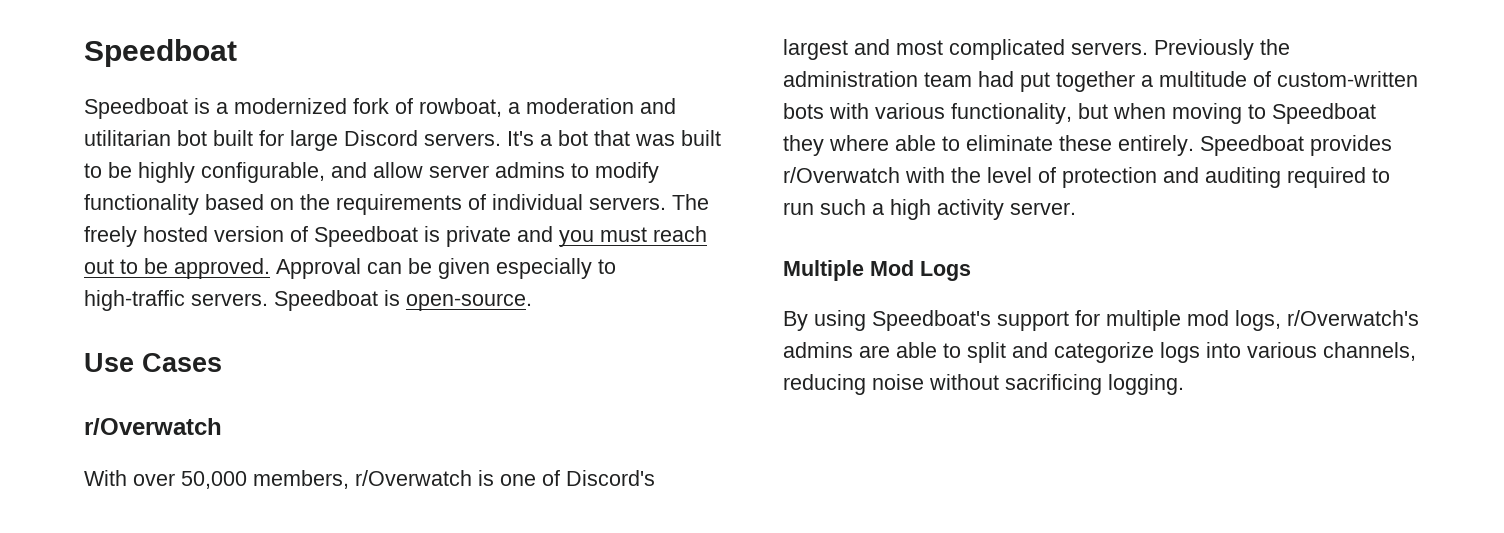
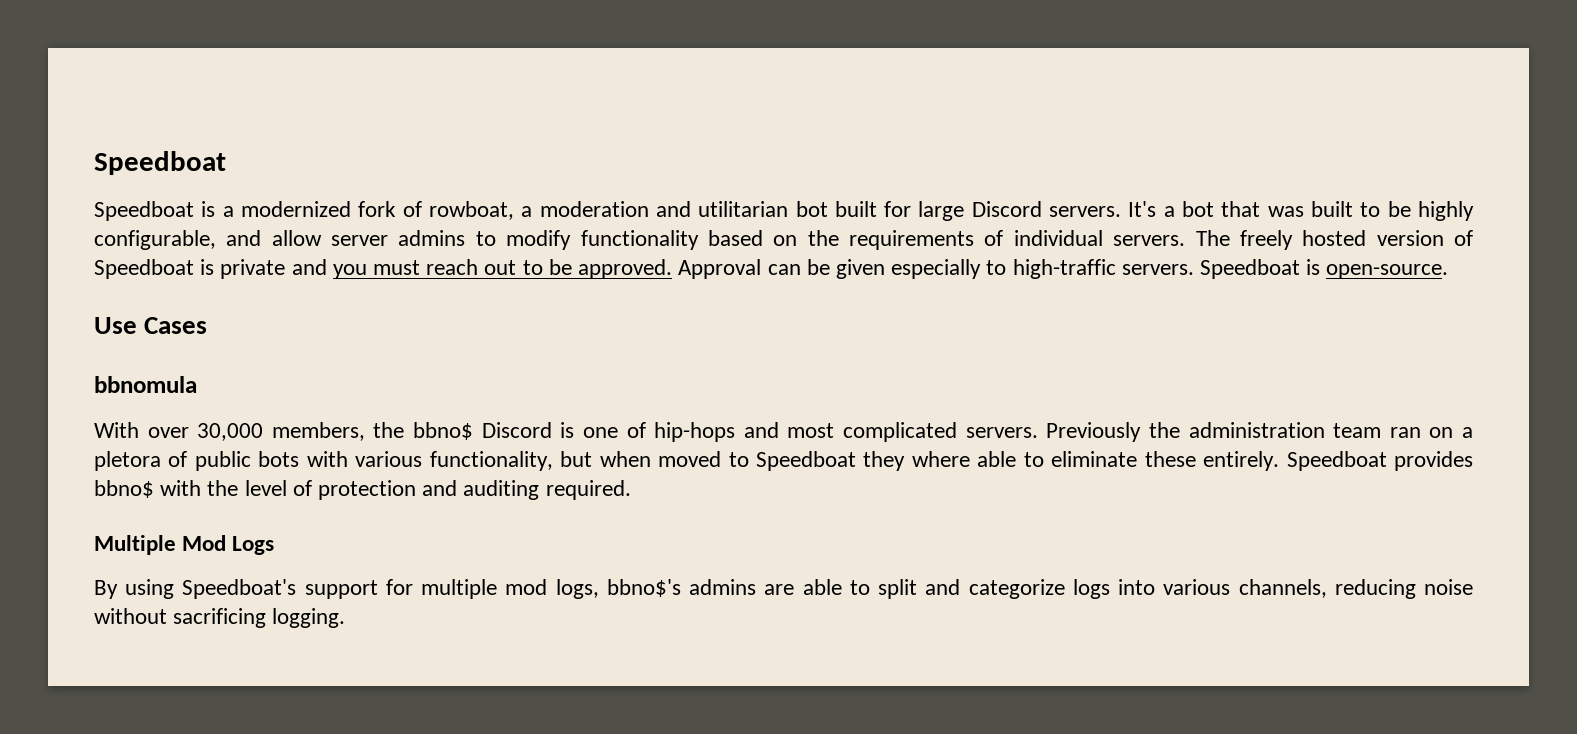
  Use Cases
- r/Overwatch
+ bbnomula
- With over 50,000 members, r/Overwatch is one of Discord's largest and most complicated servers.
+ With over 30,000 members, the bbno$ Discord is one of hip-hops and most complicated servers.
- Previously the administration team had put together a multitude of custom-written bots with various functionality, but when moving to Speedboat they where able to eliminate these entirely.
+ Previously the administration team ran on a pletora of public bots with various functionality, but when moved to Speedboat they where able to eliminate these entirely.
- Speedboat provides r/Overwatch with the level of protection and auditing required to run such a high activity server.
+ Speedboat provides bbno$ with the level of protection and auditing required.
- By using Speedboat's support for multiple mod logs, r/Overwatch's admins are able to split and categorize logs into various channels, reducing noise without sacrificing logging.
+ By using Speedboat's support for multiple mod logs, bbno$'s admins are able to split and categorize logs into various channels, reducing noise without sacrificing logging.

==========

* PROMPT: Write out every record above exactly as it stands, but leave out the pictures.

* WRITTEN ANSWER:
  Use Cases
- r/Overwatch
+ bbnomula
- With over 50,000 members, r/Overwatch is one of Discord's largest and most complicated servers.
+ With over 30,000 members, the bbno$ Discord is one of hip-hops and most complicated servers.
- Previously the administration team had put together a multitude of custom-written bots with various functionality, but when moving to Speedboat they where able to eliminate these entirely.
+ Previously the administration team ran on a pletora of public bots with various functionality, but when moved to Speedboat they where able to eliminate these entirely.
- Speedboat provides r/Overwatch with the level of protection and auditing required to run such a high activity server.
+ Speedboat provides bbno$ with the level of protection and auditing required.
- By using Speedboat's support for multiple mod logs, r/Overwatch's admins are able to split and categorize logs into various channels, reducing noise without sacrificing logging.
+ By using Speedboat's support for multiple mod logs, bbno$'s admins are able to split and categorize logs into various channels, reducing noise without sacrificing logging.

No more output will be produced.